[Exercise brief]:
Transcribe the data in full and exactly, omitting any pictures.

[Data excerpts]
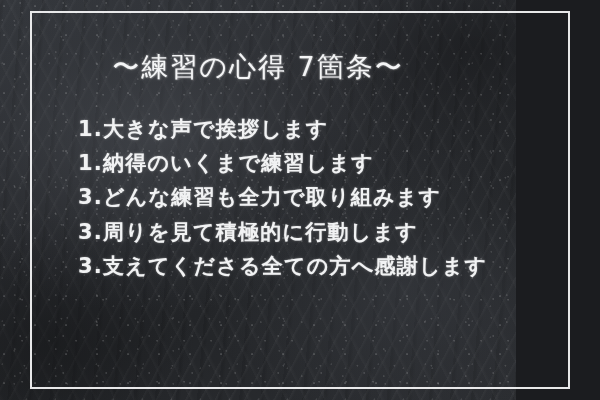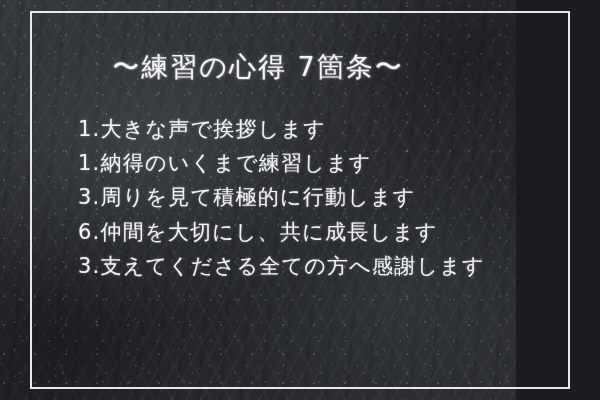--- a/index.html
+++ b/index.html
@@ -119,35 +119,36 @@
 
   .list-item {
     font-size: 21px;
     line-height: 34.2px;
     letter-spacing: 1.25px;
     color: #f1f2f3;
     white-space: nowrap;
     text-shadow:
        0 0 1.6px rgba(255,255,255,0.45),
        0 0 5px rgba(255,255,255,0.12);
+    font-weight: bold;
   }
 </style>
 </head>
 <body>
 
 <div class="board">
 
   <div class="frame"></div>
 
   <div class="content">
 
     <h1 class="title">〜練習の心得 7箇条〜</h1>
 
     <ul class="list">
       <li class="list-item">1.大きな声で挨拶します</li>
       <li class="list-item">1.納得のいくまで練習します</li>
+      <li class="list-item">3.どんな練習も全力で取り組みます</li>
       <li class="list-item">3.周りを見て積極的に行動します</li>
-      <li class="list-item">6.仲間を大切にし、共に成長します</li>
       <li class="list-item">3.支えてくださる全ての方へ感謝します</li>
     </ul>
 
   </div>
 </div>
 
 </body></html>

[Task answer]:
--- a/index.html
+++ b/index.html
@@ -119,35 +119,36 @@
 
   .list-item {
     font-size: 21px;
     line-height: 34.2px;
     letter-spacing: 1.25px;
     color: #f1f2f3;
     white-space: nowrap;
     text-shadow:
        0 0 1.6px rgba(255,255,255,0.45),
        0 0 5px rgba(255,255,255,0.12);
+    font-weight: bold;
   }
 </style>
 </head>
 <body>
 
 <div class="board">
 
   <div class="frame"></div>
 
   <div class="content">
 
     <h1 class="title">〜練習の心得 7箇条〜</h1>
 
     <ul class="list">
       <li class="list-item">1.大きな声で挨拶します</li>
       <li class="list-item">1.納得のいくまで練習します</li>
+      <li class="list-item">3.どんな練習も全力で取り組みます</li>
       <li class="list-item">3.周りを見て積極的に行動します</li>
-      <li class="list-item">6.仲間を大切にし、共に成長します</li>
       <li class="list-item">3.支えてくださる全ての方へ感謝します</li>
     </ul>
 
   </div>
 </div>
 
 </body></html>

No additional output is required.